#### Exercise:
Please return the data that follows precisely as written, but without the images.

##############################

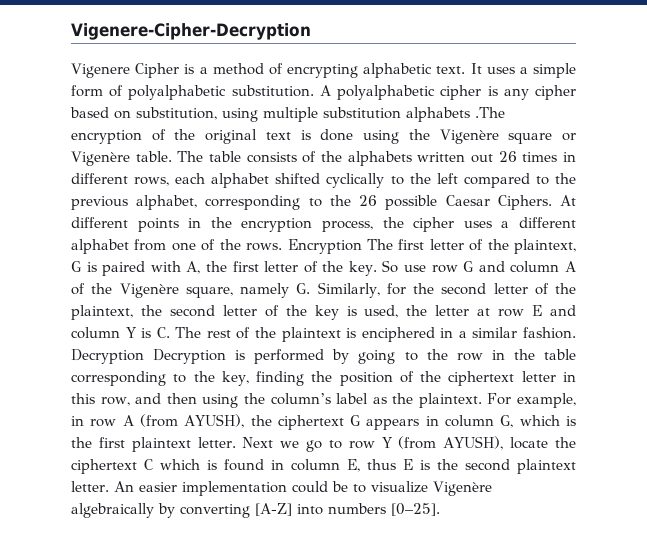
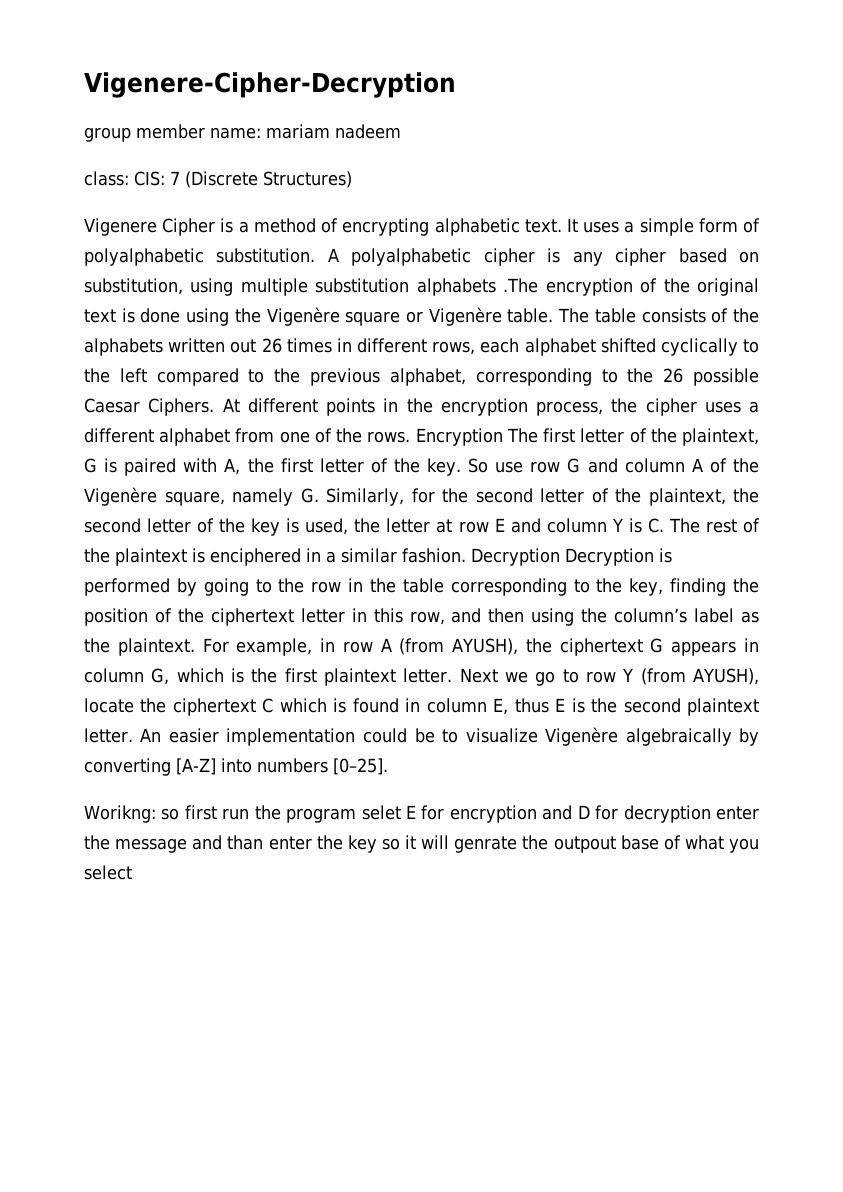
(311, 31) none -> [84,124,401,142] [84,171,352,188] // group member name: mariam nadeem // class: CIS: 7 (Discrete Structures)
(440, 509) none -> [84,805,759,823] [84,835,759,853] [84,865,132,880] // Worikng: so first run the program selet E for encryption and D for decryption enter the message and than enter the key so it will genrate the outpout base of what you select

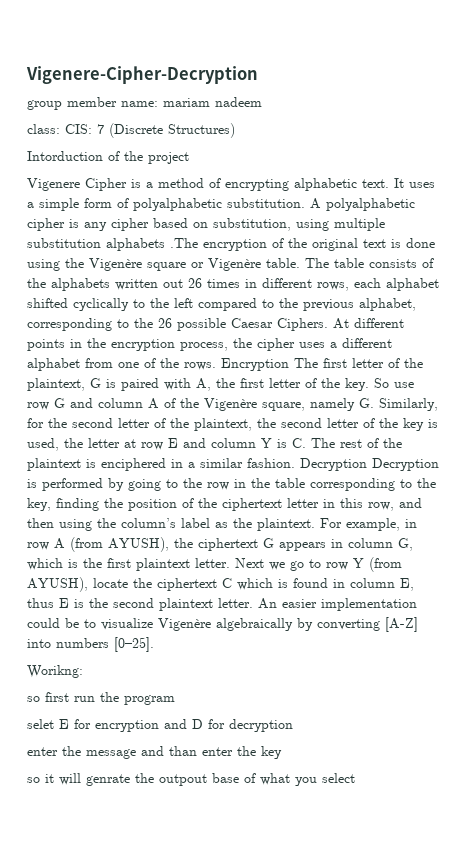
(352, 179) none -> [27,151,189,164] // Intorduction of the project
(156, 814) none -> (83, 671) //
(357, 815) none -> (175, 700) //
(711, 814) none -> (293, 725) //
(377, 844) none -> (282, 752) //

##############################

#### Task result:
(311, 31) none -> [84,124,401,142] [84,171,352,188] // group member name: mariam nadeem // class: CIS: 7 (Discrete Structures)
(440, 509) none -> [84,805,759,823] [84,835,759,853] [84,865,132,880] // Worikng: so first run the program selet E for encryption and D for decryption enter the message and than enter the key so it will genrate the outpout base of what you select

(352, 179) none -> [27,151,189,164] // Intorduction of the project
(156, 814) none -> (83, 671) //
(357, 815) none -> (175, 700) //
(711, 814) none -> (293, 725) //
(377, 844) none -> (282, 752) //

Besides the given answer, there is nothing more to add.